In 2019, Snyder began developing her take on Romeo and Juliet, originally titled Romeo and Juliet Combative.  Although Snyder did not originally intend to rewrite any of Shakespeare's play, having successfully directed the show in 2008 with Keith Caram, she eventually became convinced by her collaborators to provide additional scenes and soliloquies.  TTF provided a staged reading with Snyder in the titular role of Juliet opposite Ari Dalbert (The Inhumans). On the success of this, TTF decided to give the play, now titled Juliet and Her Romeo a full production at the Kraine Theatre, as part of their new residency with Frigid NYC for Valentine's 2020, with Snyder reprising her role of Juliet.

French farce 
In 2018, Snyder produced The Other, Other Woman, a French farce play, written largely in rhyming couplets.  She first premiered a sneak peek scene, where she played the prologue and Mother Abbess at the Sheen Center.  The developmental production at El Barrio Art Space, NYC, was well-received, with reviewer Zelda Knapp pointing out Snyder's skill with verse:"When the rhyming couplets break apart into simple and honest speech, the audience takes a collective breath and holds it. The ache of love unexpressed and inexpressible."Snyder herself seemed to indicate that the play was largely autobiographical and cathartic to write.

Medieval plays 
In 2019, Snyder premiered her feminist Arthurian duology, The Table Round and The Siege Perilous.  Combining the myths of King Arthur, Queen Guinevere, and Sir Lancelot, Merlin vs. Morgan le Fay, the Lady of Shalott, Sir Gawain and the Green Knight, Tristan and Isolde, the Grail Quest and the Fall of Camelot, this ambitious duology was well received in New York City.  Like many of Snyder's plays, she developed the script through improvisations and public readings, including a "spit draft" presentation, which is a partially completed script with silly interstitial materials, presented as a performance.  Snyder had been writing her take on the Arthur myth as early as 2017, where she apparently had first been considering Tom Hiddleston for the role of Britain's most famous king.

Audio 
Snyder has written and performed many audio pieces, from podcasting to audio drama.

Podcaster

Hamlet to Hamilton: Exploring Verse Drama 
In 2020, Snyder founded her podcast, Hamlet to Hamilton: Exploring Verse Drama, with co-creator and audio engineer, Colin Kovarik.  The podcast, which chronicles Snyder's discoveries about writing verse drama and lessons to the listener about how to create their own work, began when Snyder and Kovarik were looking for work at the beginning of the 2020 pandemic.  The first episode, "Defining Verse Drama" premiered on 7 October 2020 on the Anchor platform. 

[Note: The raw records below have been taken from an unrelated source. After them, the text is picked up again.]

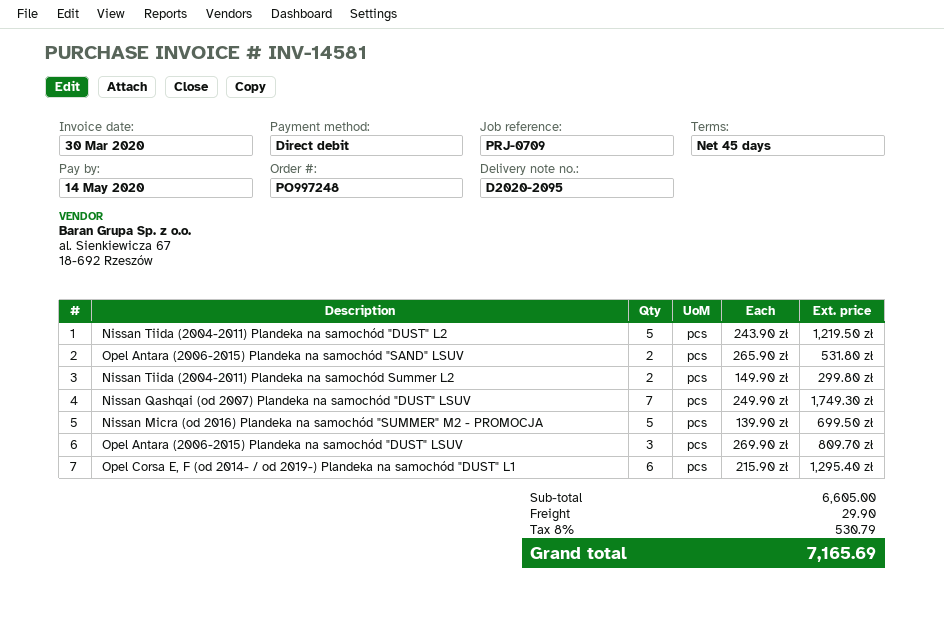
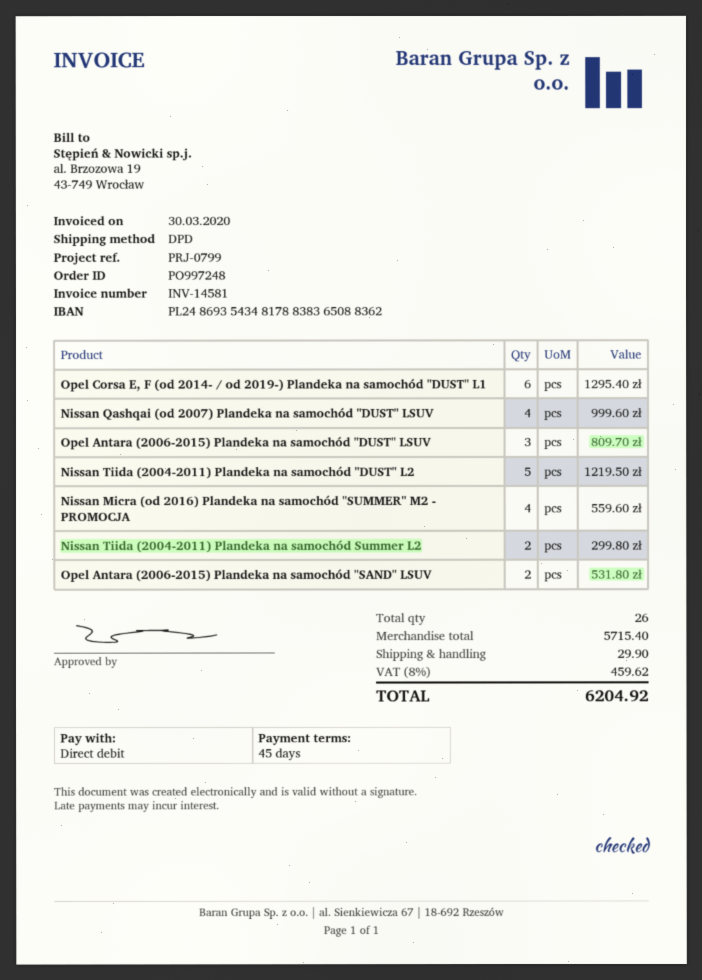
reference: PRJ-0709 -> PRJ-0799
Nissan Qashqai (od 2007) Plandeka na samochód "DUST" LSUV: 7 for 1749.30 -> 4 for 999.60
Nissan Micra (od 2016) Plandeka na samochód "SUMMER" M2 - PROMOCJA: 5 for 699.50 -> 4 for 559.60
subtotal: 6605.00 -> 5715.40
tax: 8% = 530.79 -> 8% = 459.62
total: 7165.69 -> 6204.92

In addition to regular seasons, Snyder and Kovarik interview contemporary verse dramatists and artists, as well as hosting round tables and one-on-one talks about lessons learned.  Some notable interviews include playwrights Peter Oswald and Glyn Maxwell, both of whom premiered contemporary verse plays at Shakespeare's Globe.

Writer

Quinn Originals 
Between 22-29 September 2022, the audio erotica app, Quinn, premiered a new audio romance series penned by Snyder, called The Inventor's Apprentice.  The three part series was voiced by Thomas Doherty, directed by Rob Valentine, with sound design by Ross Burman.  It was produced by WTC and Quinn Inc.  Following the time traveling adventures of Horatio Godkin and Arabella Bellamy in the Victorian Era, the three part series debuted between 22-29 September 2022.   The series garnered praise particularly for its presentation of the feminine gaze in the world of audio romance and erotica.

Quirky Voices Presents 
Working for Sarah Golding of Quirky Voices Presents, Snyder penned several short pieces.  Her two-woman audio drama, Rosa Krantz and Gilda Stern Aren't Dead won several awards, including "Best Ensemble" and "Best Chemistry" for its two leads, Sarah Golding and Fiona Thraille.  The audio was released 8 March 2021 in time for International Woman's Day.

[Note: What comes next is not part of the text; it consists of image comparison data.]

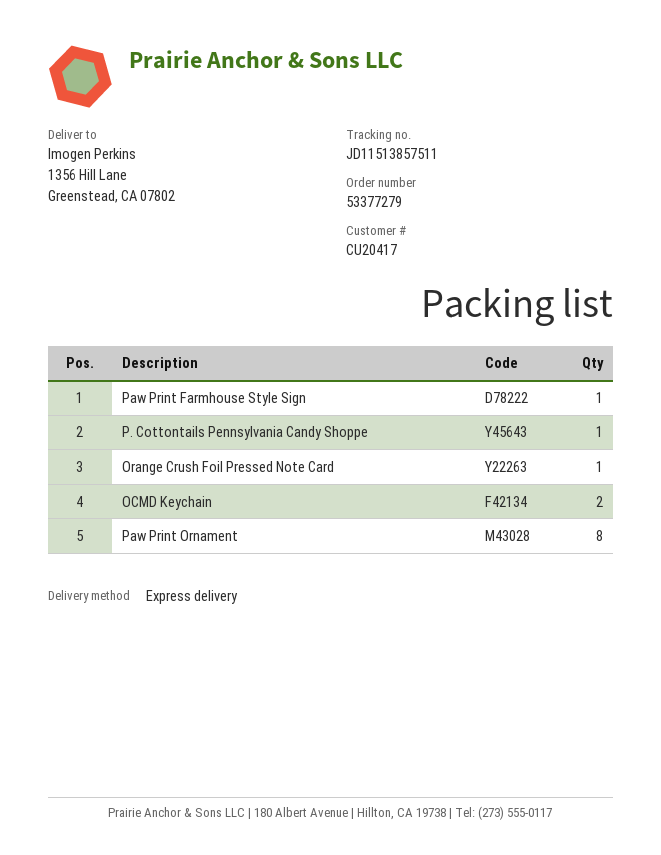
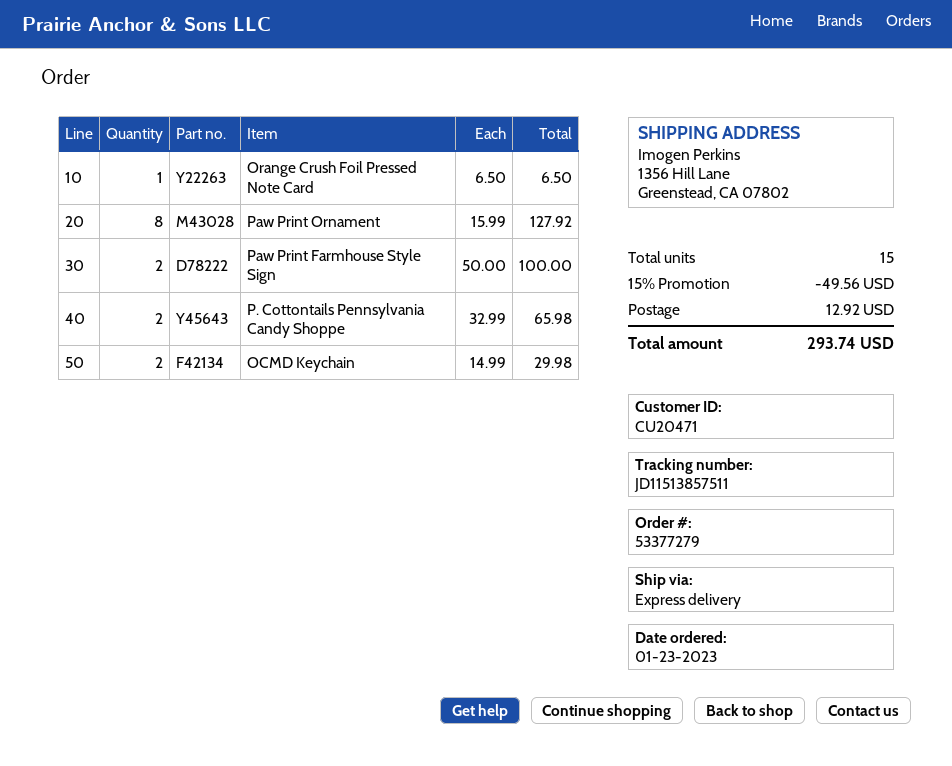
customer number: CU20417 -> CU20471
Paw Print Farmhouse Style Sign: 1 -> 2
P. Cottontails Pennsylvania Candy Shoppe: 1 -> 2

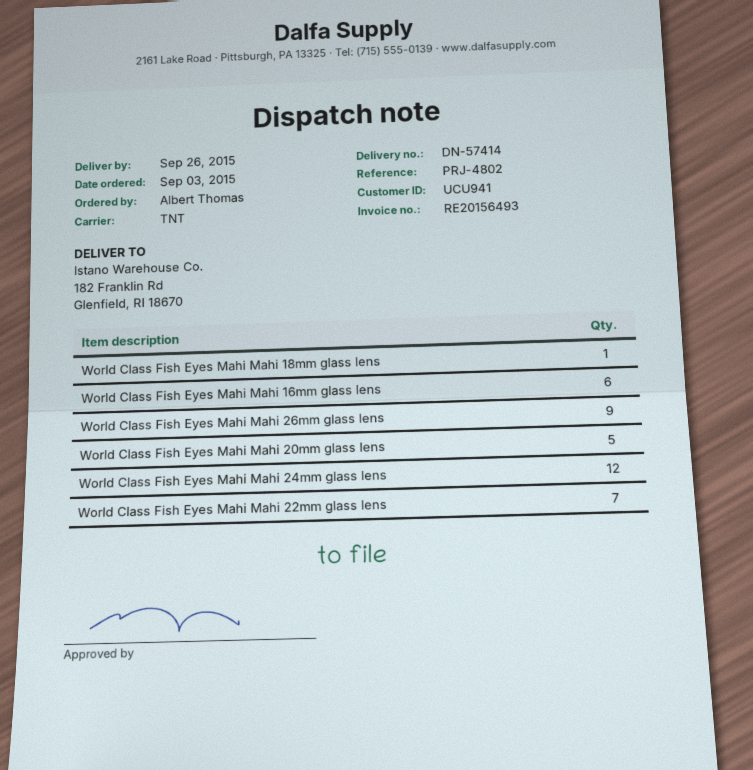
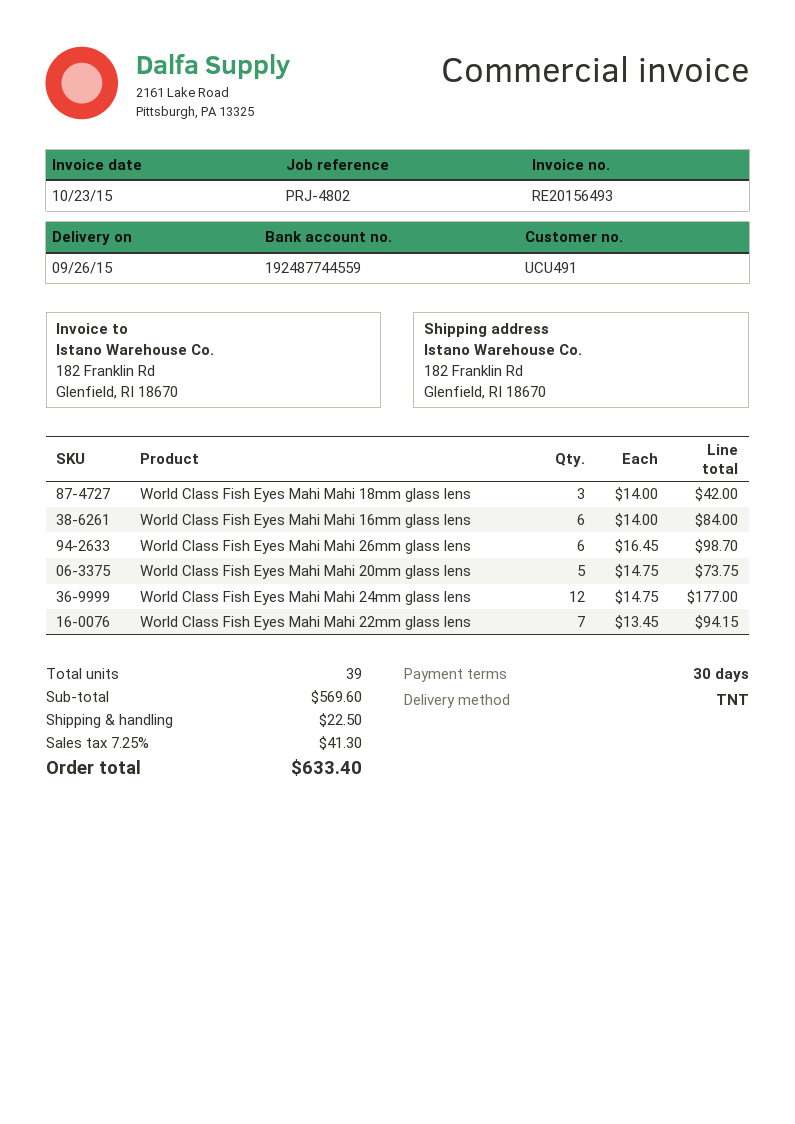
customer number: UCU941 -> UCU491
World Class Fish Eyes Mahi Mahi 18mm glass lens: 1 -> 3
World Class Fish Eyes Mahi Mahi 26mm glass lens: 9 -> 6

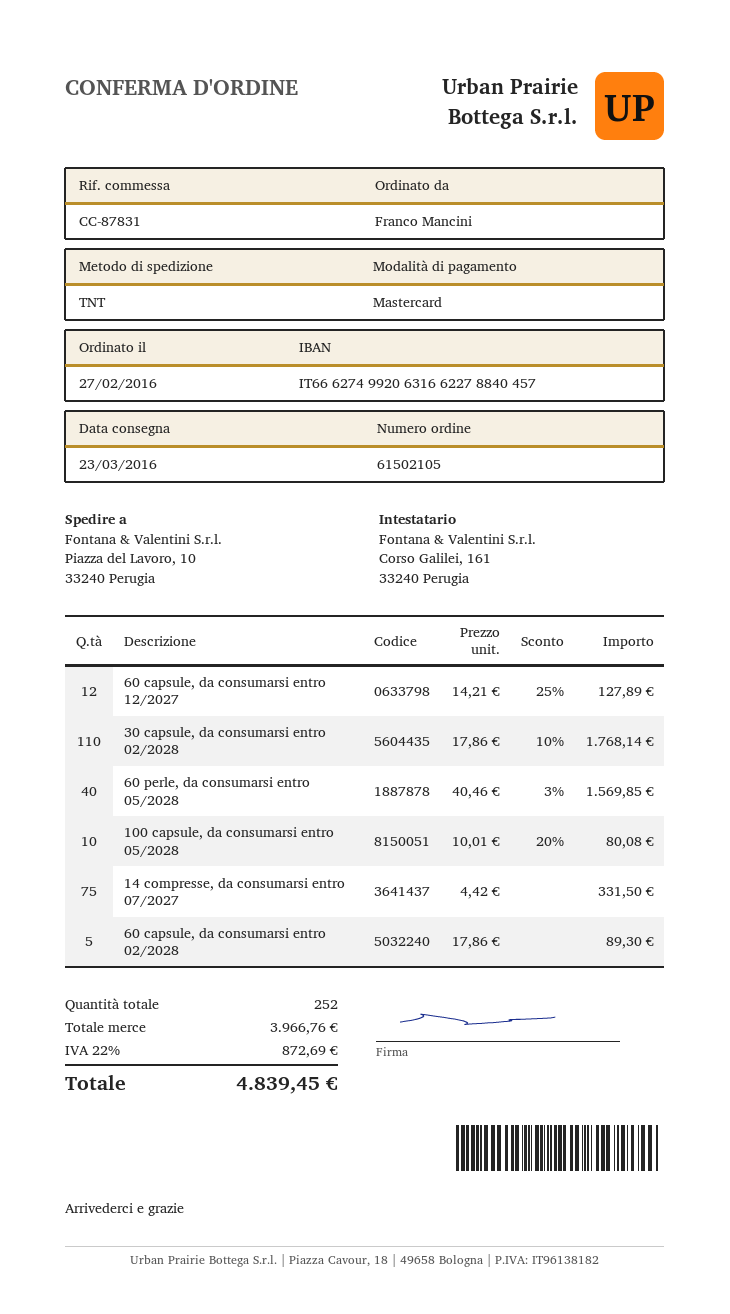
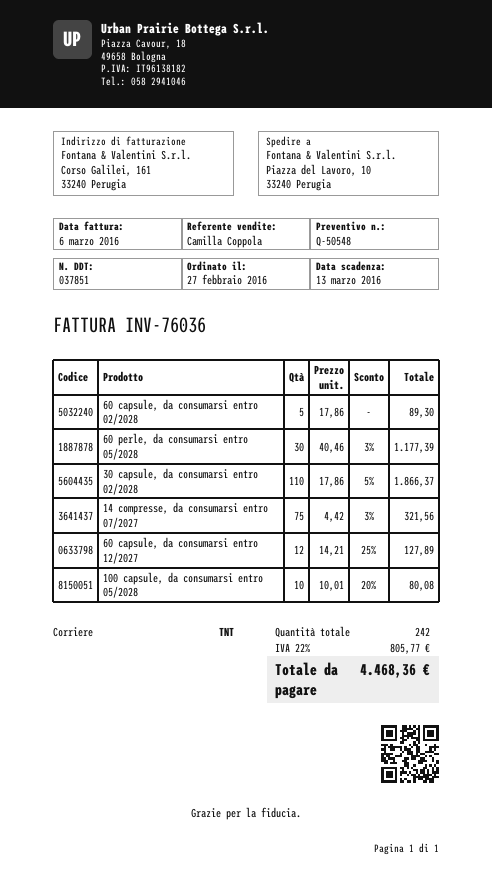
30 capsule, da consumarsi entro 02/2028: 110 x 17.86 - 10% = 1768.14 -> 110 x 17.86 - 5% = 1866.37
60 perle, da consumarsi entro 05/2028: 40 x 40.46 - 3% = 1569.85 -> 30 x 40.46 - 3% = 1177.39
14 compresse, da consumarsi entro 07/2027: 75 x 4.42 = 331.50 -> 75 x 4.42 - 3% = 321.56
total quantity: 252 -> 242
tax: 22% = 872.69 -> 22% = 805.77
total: 4839.45 -> 4468.36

Snyder also provided the script for Quirky Voices' monologue series, including the choral piece, "Here" and the solo-voiced "The Distance That's Between Us Is the Moon."  The latter won the 2019 Audio Drama Verse Awards for Writing of a New Spoken Word Production.

Voice Actor 
Snyder has lent her voice to several projects.  Some notable characters include her creation of the shapeshifter, CiCi Stratos, in Once Upon A Monster of the Week, an actual play podcast from Haunted Griffin Entertainment; Caitlin O'Sullivan in The Ghost Ship, an audio drama based on the Boston Metaphysical Society from Queen of Mercia Productions, created and written by Madeline Holly-Rosing;  and Hestren in Starfall, created and written by Claudia Elvidge.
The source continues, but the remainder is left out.